>>>
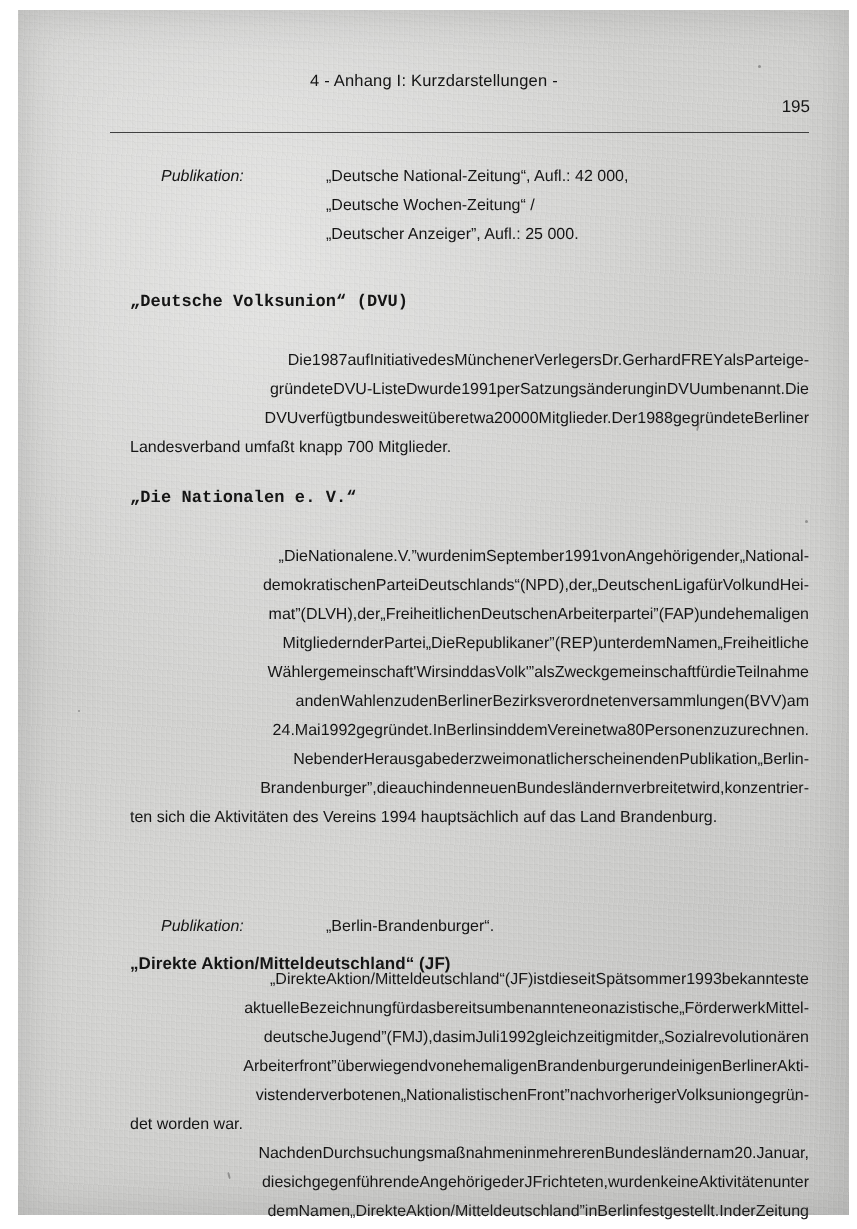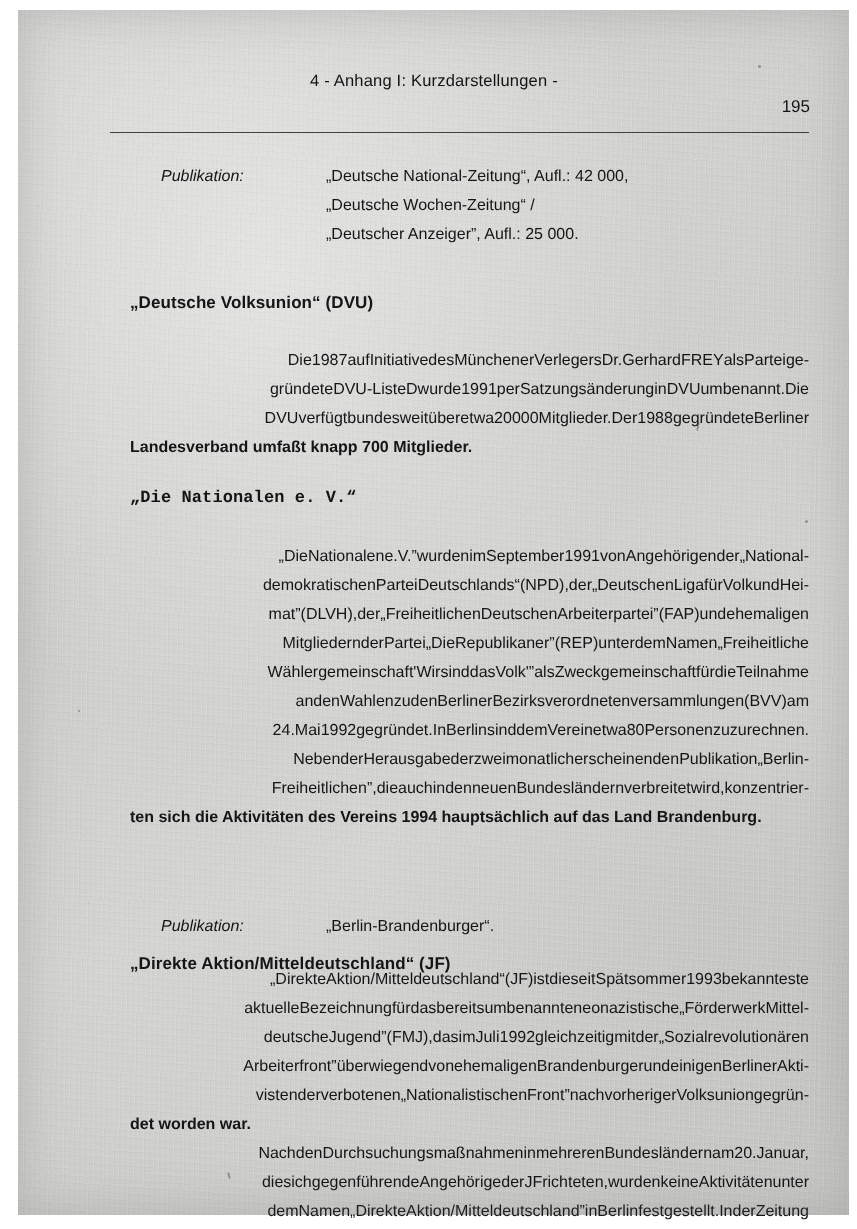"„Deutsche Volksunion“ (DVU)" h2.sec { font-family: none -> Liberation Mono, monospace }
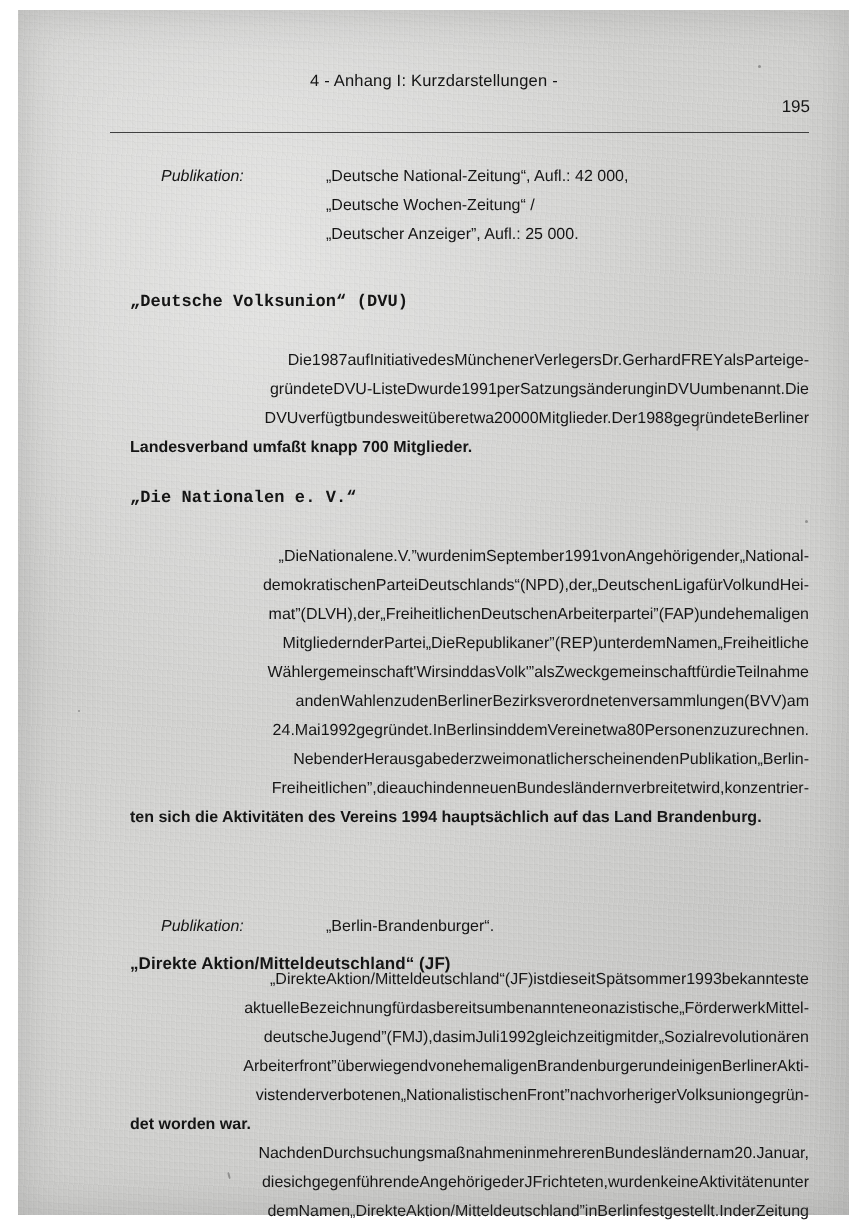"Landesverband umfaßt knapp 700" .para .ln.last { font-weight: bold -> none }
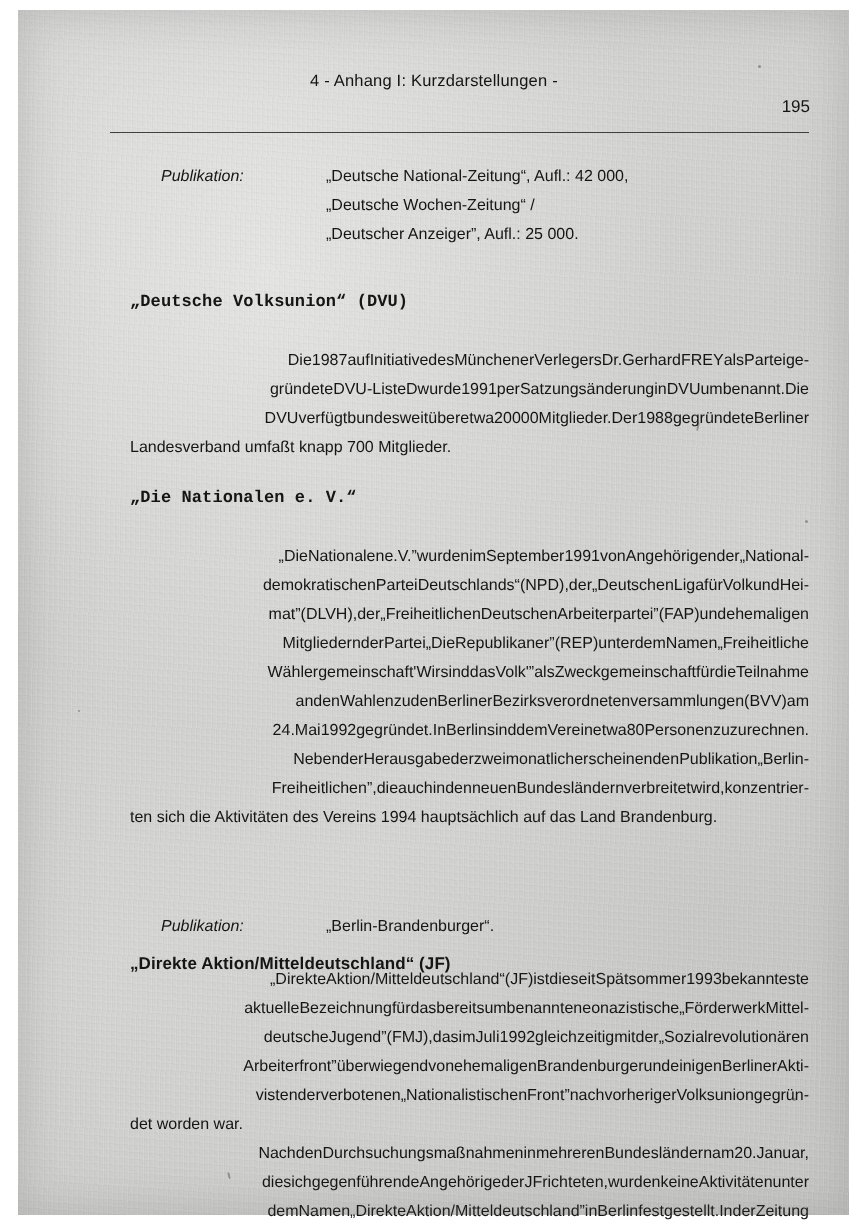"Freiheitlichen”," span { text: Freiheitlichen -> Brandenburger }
<<<
>>>
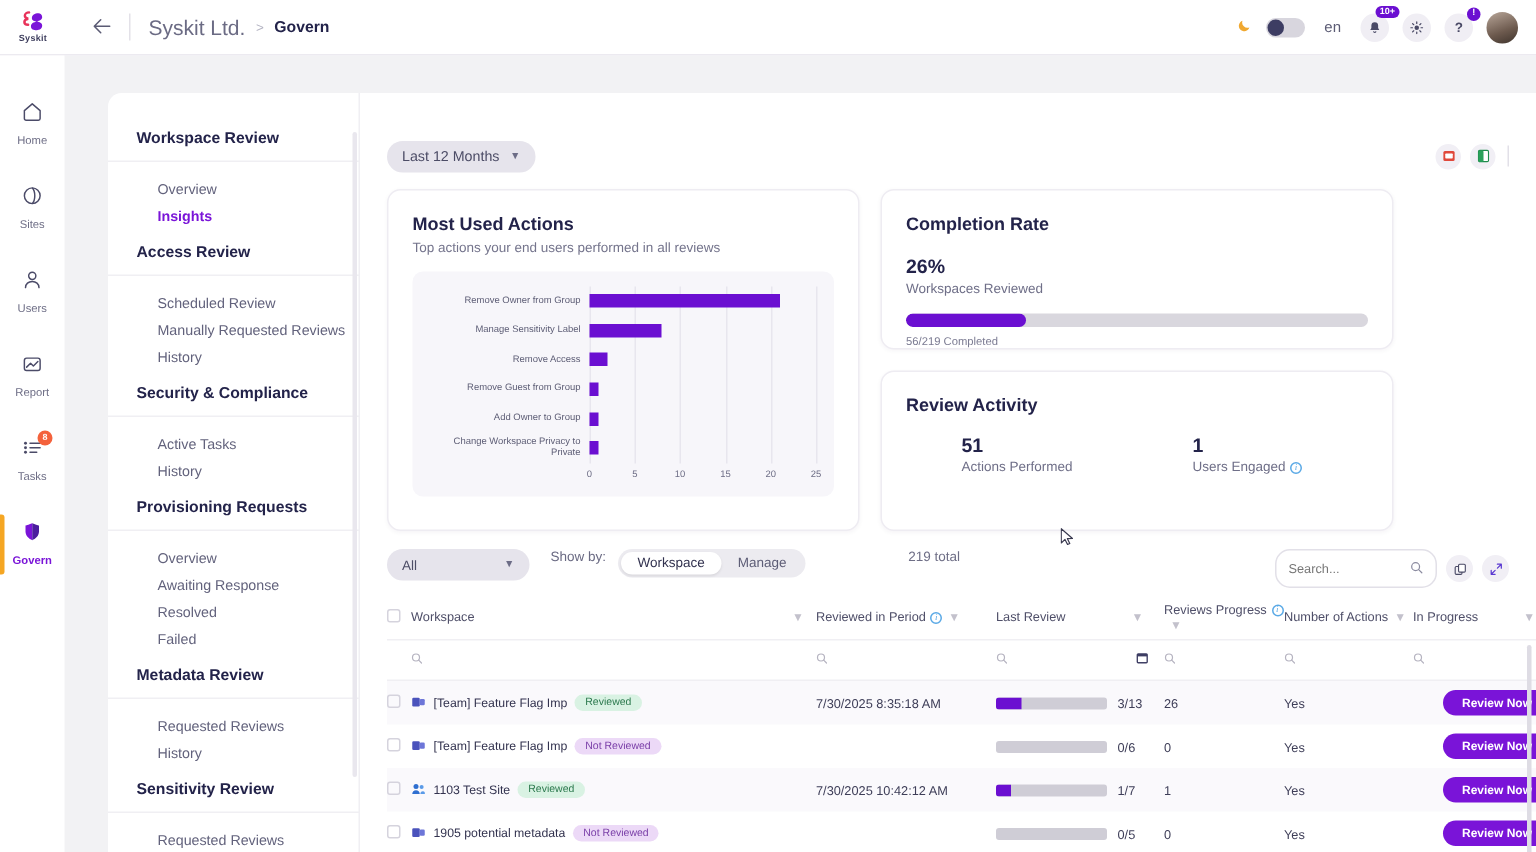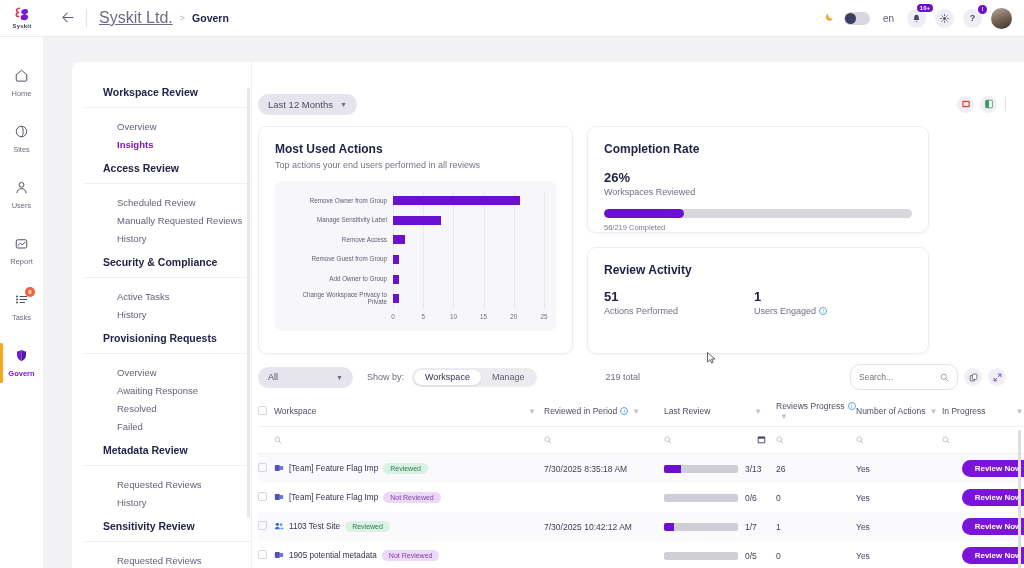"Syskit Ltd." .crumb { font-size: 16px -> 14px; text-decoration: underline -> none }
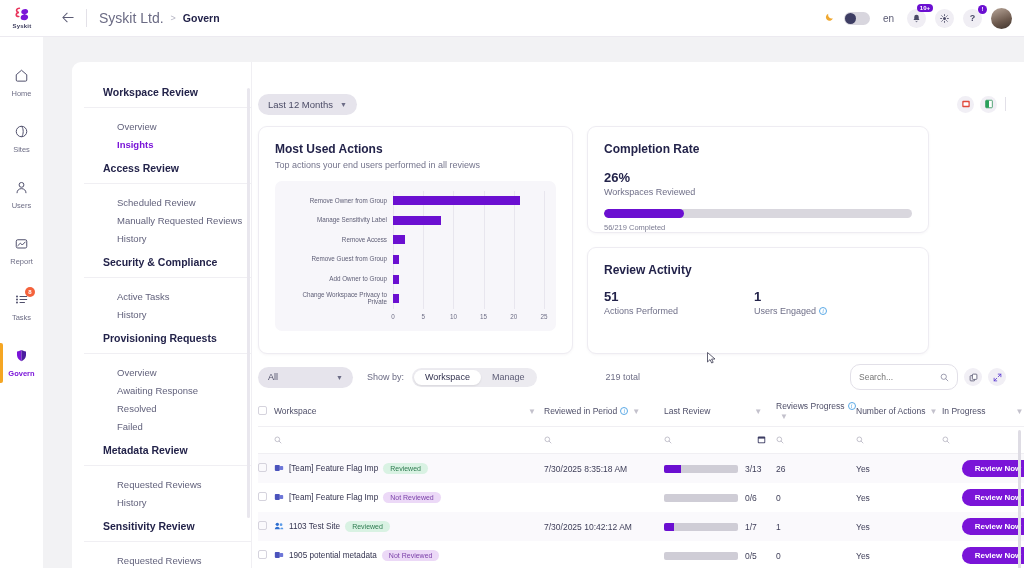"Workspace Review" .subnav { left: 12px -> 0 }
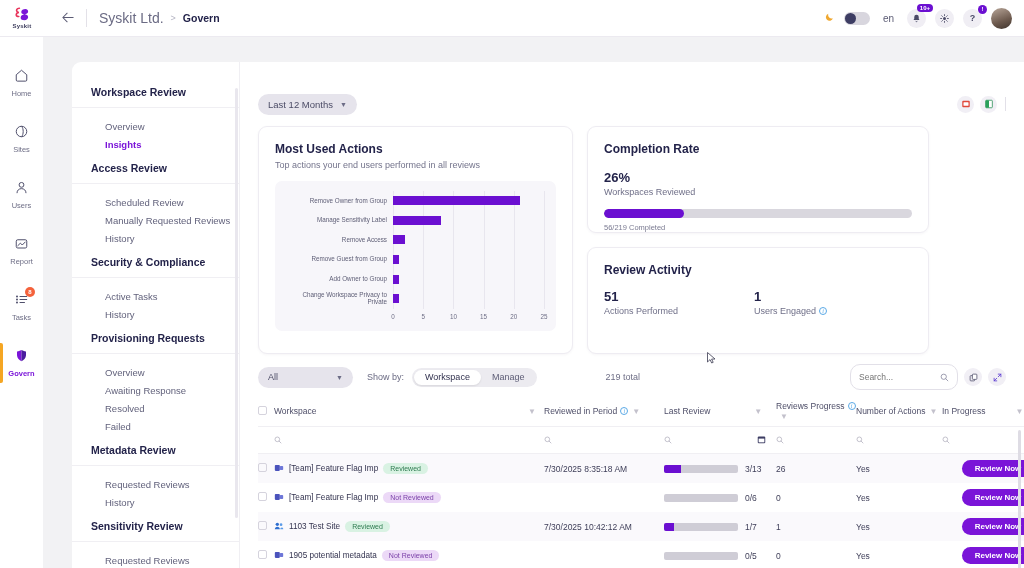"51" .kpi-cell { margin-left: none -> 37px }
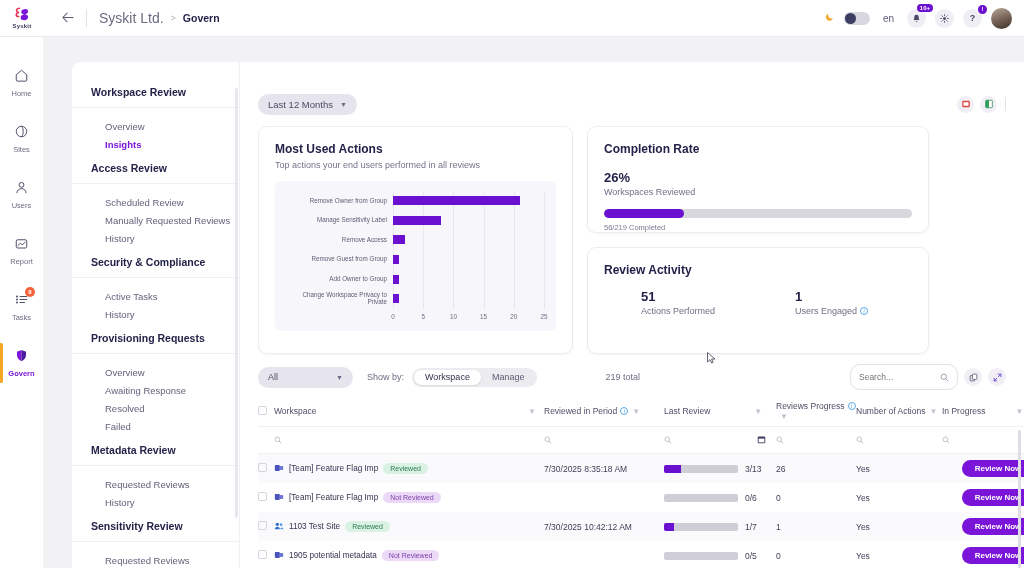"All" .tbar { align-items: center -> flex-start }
<<<
Aim of the task
Among the entries above, find the line with "margin-left: none ->" and repeat exactly from there through the line with "align-items: center ->", leaving out the pictures.

Result for this exercise
"51" .kpi-cell { margin-left: none -> 37px }
"All" .tbar { align-items: center -> flex-start }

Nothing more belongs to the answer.